The notion of a virtual representation of the colonies. . . is a mere cob-web, spread to catch the unwary, and intangle the weak. I would be understood. I am upon a question of propriety, not of power; and, though some may be inclined to think it is to little purpose to discuss the one, when the other is irresistible, yet are they different considerations; and, at the same time that I invalidate the claim upon which it is founded, I may very consistently recommend a submission to the law, whilst it endures.

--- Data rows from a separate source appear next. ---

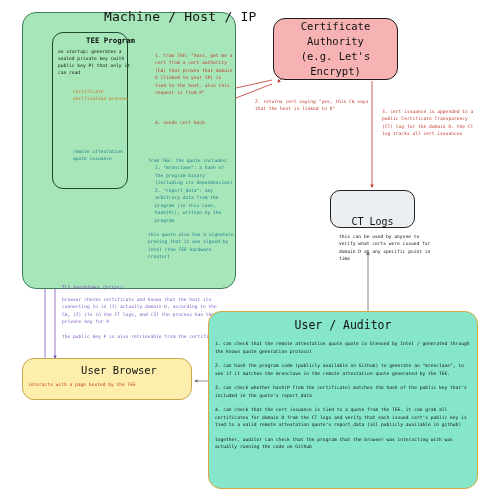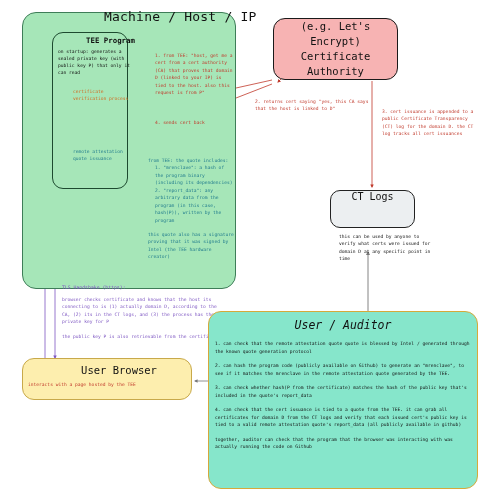--- a/index.html
+++ b/index.html
@@ -49,21 +49,21 @@
     display:flex;align-items:center;justify-content:center;text-align:center;
   }
   #ca-title{font-size:10.5px;line-height:1.45;color:#111;}
   #step2{position:absolute;left:255px;top:98px;width:125px;font-size:4.6px;line-height:1.6;color:#c0392b;}
   #step3{position:absolute;left:382px;top:108px;width:92px;font-size:4.6px;line-height:1.62;color:#c0392b;}
 
   
   #ct-box{
     left:330px;top:190px;width:85px;height:38px;
     background:#eceff1;border:1.5px solid #222;border-radius:10px;
-    display:flex;align-items:flex-start;justify-content:center;
+    display:flex;align-items:flex-end;justify-content:center;
   }
   #ct-title{font-size:10px;color:#111;}
   #ct-desc{position:absolute;left:339px;top:233px;width:96px;font-size:4.6px;line-height:1.6;color:#111;}
 
   
   #tls-title{position:absolute;left:62px;top:285px;font-size:4.8px;color:#7e57c2;}
   #tls-desc{position:absolute;left:62px;top:296px;width:160px;font-size:4.6px;line-height:1.62;color:#7e57c2;}
   #tls-desc .gap{display:block;height:7px;}
 
   
@@ -72,21 +72,21 @@
     background:#fdeeae;border:1.5px solid #c8a94a;border-radius:12px;
   }
   #browser-title{position:absolute;left:22px;top:364px;width:194px;text-align:center;font-size:10.5px;color:#111;}
   #browser-desc{position:absolute;left:28px;top:382px;width:160px;font-size:4.6px;color:#c0392b;}
 
   
   #auditor-box{
     left:208px;top:311px;width:270px;height:178px;
     background:#86e6cb;border:1.5px solid #d6a93a;border-radius:13px;
   }
-  #auditor-title{position:absolute;left:208px;top:318px;width:270px;text-align:center;font-size:11.5px;color:#111;font-style:italic;}
+  #auditor-title{position:absolute;left:208px;top:318px;width:270px;text-align:center;font-size:11.5px;color:#111;}
   #auditor-body{position:absolute;left:215px;top:340px;width:258px;font-size:4.6px;line-height:1.64;color:#111;}
   #auditor-body .gap{display:block;height:7px;}
 </style>
 </head>
 <body>
 
 <div id="root">
 
   <svg class="svg-layer" viewBox="0 0 486 500">
     <defs>
@@ -142,22 +142,22 @@
   <div id="quote-text">
     <span>from TEE: the quote includes:</span>
     <span class="ind">1. "mrenclave": a hash of the program binary (including its dependencies)</span>
     <span class="ind">2. "report_data": any arbitrary data from the program (in this case, hash(P)), written by the program</span>
     <span class="gap"></span>
     <span>this quote also has a signature proving that it was signed by Intel (the TEE hardware creator)</span>
   </div>
 
   <div class="box" id="ca-box">
     <div id="ca-title">
+      <div>Certificate Authority</div>
       <div>(e.g. Let's Encrypt)</div>
-      <div>Certificate Authority</div>
     </div>
   </div>
   <div id="step2">2. returns cert saying "yes, this CA says that the host is linked to D"</div>
   <div id="step3">3. cert issuance is appended to a public Certificate Transparency (CT) log for the domain D. the CT log tracks all cert issuances</div>
 
   <div class="box" id="ct-box">
     <div id="ct-title">CT Logs</div>
   </div>
   <div id="ct-desc">this can be used by anyone to verify what certs were issued for domain D at any specific point in time</div>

Lessees for years, copyholders, proprietors of the public funds, inhabitants of Birmingham, Leeds, Halifax, and Manchester, merchants of the City of London, or members of the corporation of the East India Company, are, as such, under no personal incapacity to be electors; for they may acquire the right of election, and there are actually not only a considerable number of electors in each of the classes of lessees for years, &c., but in many of them, if not all, even members of Parliament. The interests therefore of the non-electors, the electors, and the representatives, are individually the same; to say nothing of the connection among neighbours, friends, and relations. The security of the non-electors against oppression, is that their oppression will fall also upon the electors and the representatives. The one can't be injured, and the other indemnified.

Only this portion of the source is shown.